Absolute change from baseline in percent predicted forced expiratory volume in 1 second (ppFEV1) at each visit up to Week 24
time frame: From Baseline, up to Week 24
Absolute change from baseline in FEV1 (in Liters [L]) at each visit up to week 24
time frame: From Baseline, up to Week 24
Total number of days participants received intravenous (IV) antibiotics for pulmonary exacerbations
time frame: Baseline through Week 24
Number of hospitalizations (all causes) participants had
time frame: Baseline through Week 24
Absolute change from baseline to average of Day 15 and Week 4 measurements in sweat chloride
time frame: Baseline, Day 15 and Week 4
Absolute change from baseline in Cystic Fibrosis Questionnaire - Revised (CFQ-R) respiratory domain score through Week 24
time frame: Baseline, through Week 24

Eligibility Criteria

Male or female participants at least 12 years old.
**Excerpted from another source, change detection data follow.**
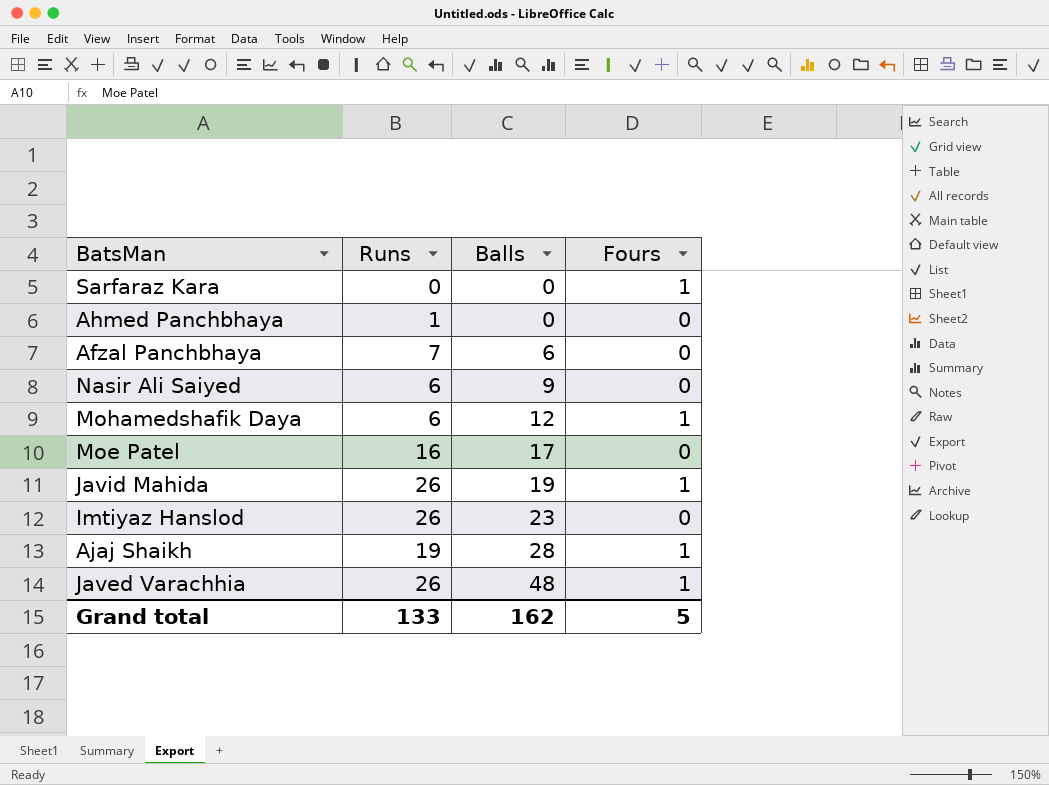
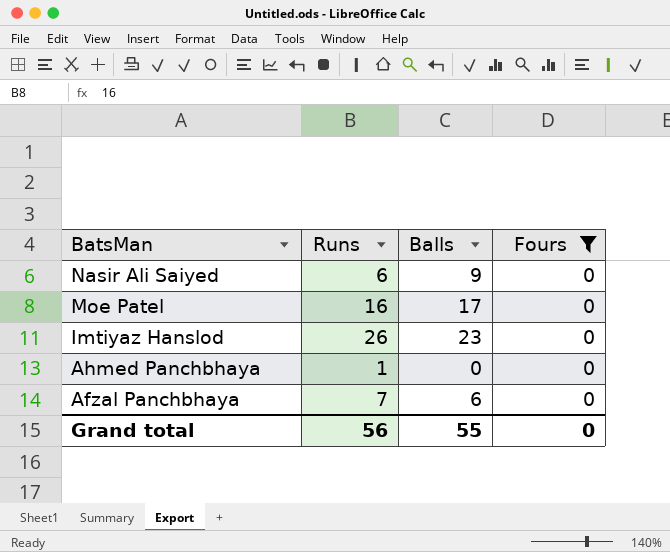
filter: none -> Fours = 0
row order: Balls ascending -> BatsMan descending
Grand total | Runs: 133 -> 56
Grand total | Balls: 162 -> 55
Grand total | Fours: 5 -> 0

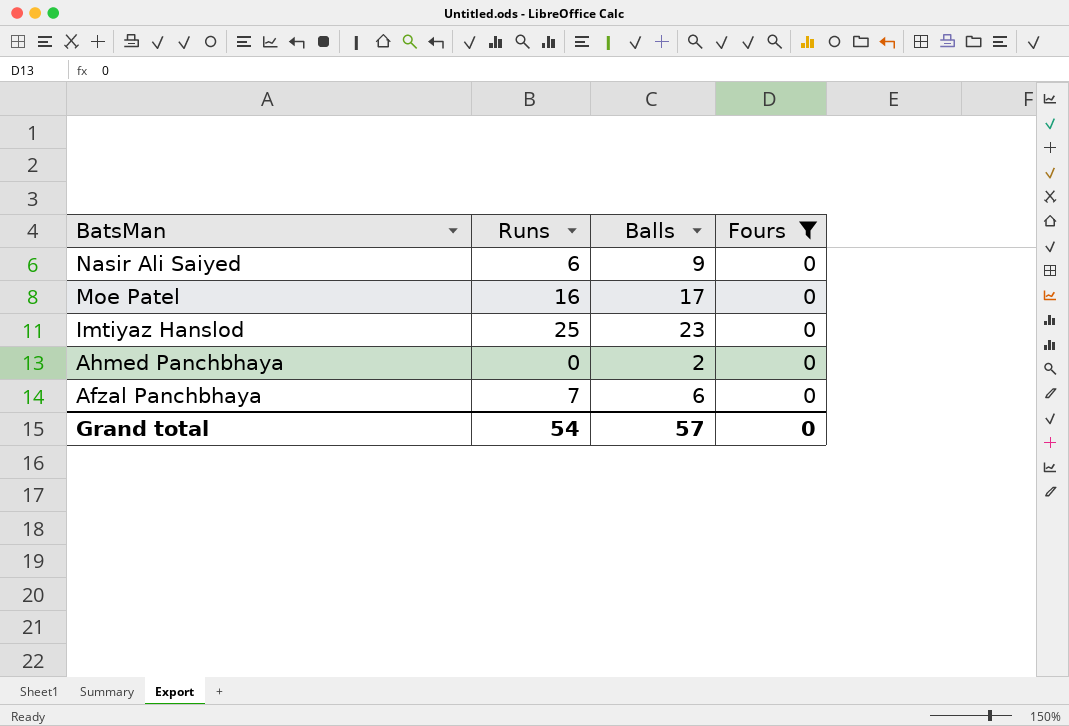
Imtiyaz Hanslod | Runs: 26 -> 25
Ahmed Panchbhaya | Runs: 1 -> 0
Ahmed Panchbhaya | Balls: 0 -> 2
Grand total | Runs: 56 -> 54
Grand total | Balls: 55 -> 57

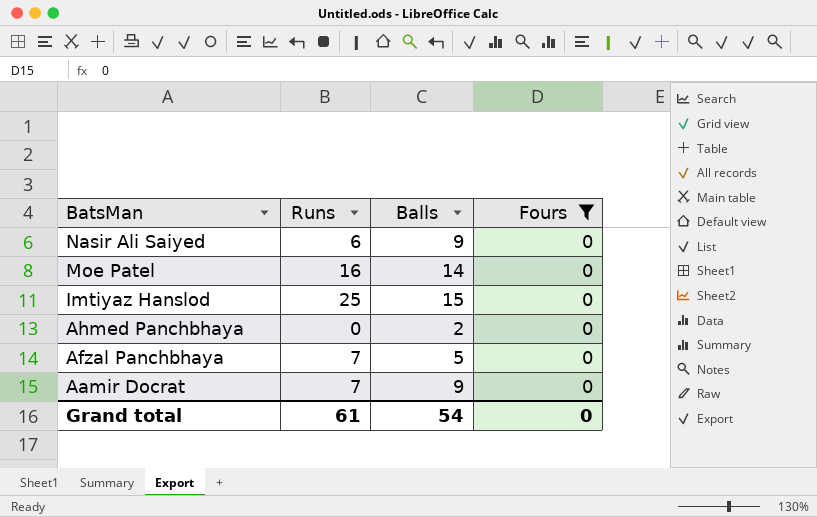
Moe Patel | Balls: 17 -> 14
Imtiyaz Hanslod | Balls: 23 -> 15
Afzal Panchbhaya | Balls: 6 -> 5
row Aamir Docrat: none -> 7 | 9 | 0
Grand total | Runs: 54 -> 61
Grand total | Balls: 57 -> 54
Inclusion Criteria: - Homozygous for the F508del-CFTR mutation; historical genotype must be documented in the participant's source documents. - Percent predicted FEV1 <40 of adjusted for age, sex, and height at Screening Exclusion Criteria: - Participant currently receiving invasive mechanical ventilation. - History of any comorbidity that, in the opinion of the investigator, might confound the results of the study or pose an additional risk in administering study drug to the participant - Any clinically significant laboratory abnormalities at screening that would interfere with the study assessments or pose an undue risk for the subject - A 12-lead electrocardiograms (ECG) demonstrating QTcF >450 msec at Screening - History of solid organ or hematological transplantation - History of alcohol or drug abuse in the past year - Ongoing or prior participation in an investigational drug study (including studies investigating lumacaftor and/or ivacaftor) within 30 days of screening. - Use of strong inhibitors, moderate inducers, or strong inducers of CYP3A - Pregnant and nursing females: Females of childbearing potential must have a negative pregnancy test at Screening and Day 1. - Sexually active subjects of reproductive potential who are not willing to follow the contraception requirements - Use of beta blockers or the equivalent at Screening.

Additional Information

Official title A Phase 3b, Open-Label Study to Evaluate Lumacaftor and Ivacaftor Combination Therapy in Subjects 12 Years and Older With Cystic Fibrosis and Advanced Lung Disease, Homozygous for the F508del-CFTR Mutation
Trial information was received from ClinicalTrials.gov and was last updated in October 2016.
Information provided to ClinicalTrials.gov by Vertex Pharmaceuticals Incorporated.